Page created on April 4, 2022. Not updated since.
Introduction
Electroencephalography (EEG) assesses the electrical activity of the brain via electrodes attached to the scalp. Electrical activity is different across different parts of the brain, and so many electrodes are needed to assess the different areas of the brain, usually 10 – 20 electrodes. A routine EEG is 30 – 60 minutes long.
EEG is an important tool to evaluate a patient with possible epilepsy. Sometimes repeated recordings are necessary to make the diagnosis. It’s also used to determine the different phases of sleep during polysomnography, and in the evaluation of brain death. A form of EEG is used to estimate the depth of anaesthesia during anaesthesia.

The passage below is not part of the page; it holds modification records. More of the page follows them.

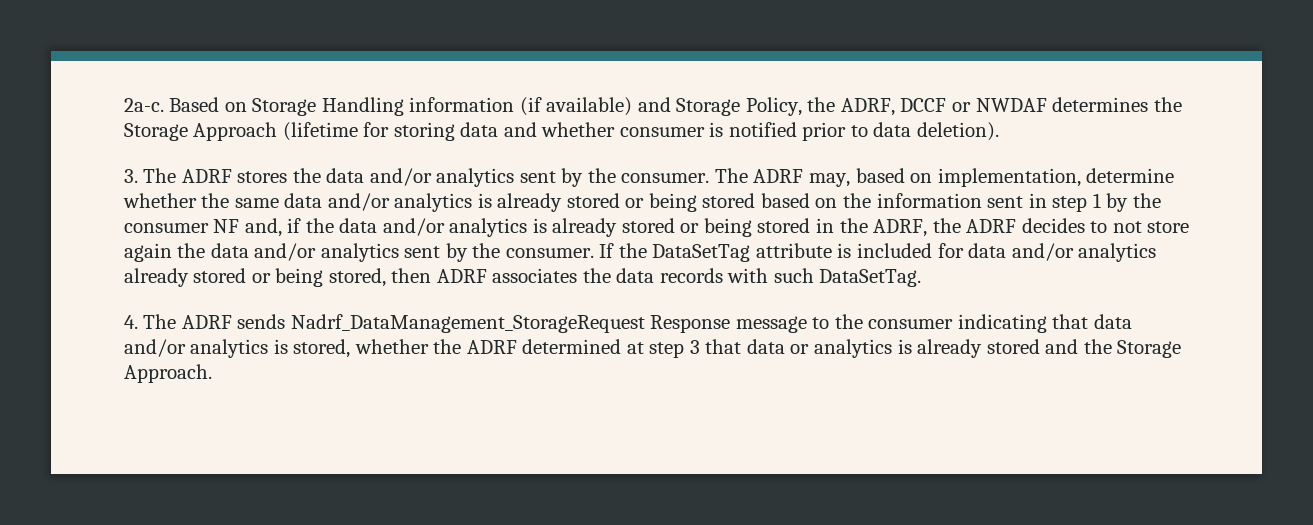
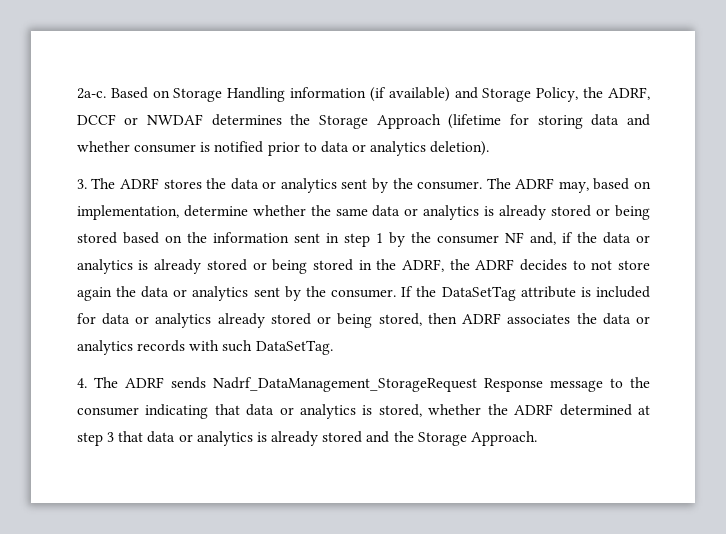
- Based on Storage Handling information (if available) and Storage Policy, the ADRF, DCCF or NWDAF determines the Storage Approach (lifetime for storing data and whether consumer is notified prior to data deletion).
+ Based on Storage Handling information (if available) and Storage Policy, the ADRF, DCCF or NWDAF determines the Storage Approach (lifetime for storing data and whether consumer is notified prior to data or analytics deletion).
- 3. The ADRF stores the data and/or analytics sent by the consumer.
+ 3. The ADRF stores the data or analytics sent by the consumer.
- The ADRF may, based on implementation, determine whether the same data and/or analytics is already stored or being stored based on the information sent in step 1 by the consumer NF and, if the data and/or analytics is already stored or being stored in the ADRF, the ADRF decides to not store again the data and/or analytics sent by the consumer.
+ The ADRF may, based on implementation, determine whether the same data or analytics is already stored or being stored based on the information sent in step 1 by the consumer NF and, if the data or analytics is already stored or being stored in the ADRF, the ADRF decides to not store again the data or analytics sent by the consumer.
- If the DataSetTag attribute is included for data and/or analytics already stored or being stored, then ADRF associates the data records with such DataSetTag.
+ If the DataSetTag attribute is included for data or analytics already stored or being stored, then ADRF associates the data or analytics records with such DataSetTag.
- 4. The ADRF sends Nadrf_DataManagement_StorageRequest Response message to the consumer indicating that data and/or analytics is stored, whether the ADRF determined at step 3 that data or analytics is already stored and the Storage Approach.
+ 4. The ADRF sends Nadrf_DataManagement_StorageRequest Response message to the consumer indicating that data or analytics is stored, whether the ADRF determined at step 3 that data or analytics is already stored and the Storage Approach.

However, EEG has many drawbacks:
- Many EEG findings are neither sensitive nor specific
- Many EEG findings only occur intermittently, and may not appear during the period of the recording
- Some people have abnormal EEG but no disease
Findings
The background electrical activity consits of alpha, beta, gamma, delta, and/or theta waveforms, depending on whether the patient has their eyes open or not, whether they’re awake or not, and if they’re asleep, which stage of sleep they’re in. When the patient is awake with their eyes closed, alpha waves (8 – 12 hz) are present.
Superimposed on the background electrical activity are certain EEG patterns. Some are physiological, but in the evaluation of disease, the pathological EEG patterns are most important. Interictal epileptiform discharges (IEDs) are pathological EEG patterns which occur between epileptic seizures (i.e., while the patient does not have a seizure), and detection of these is important in the evaluation of epilepsy. IEDs can be sharp waves or spikes.
If an EEG is made during an epileptic seizure, paroxysmal epileptiform discharges can be seen. Certain types of epilepsy have specific epilepticform discharges. A slow spike-and-wave complex is typical for Lennox-Gastaut syndrome, for example.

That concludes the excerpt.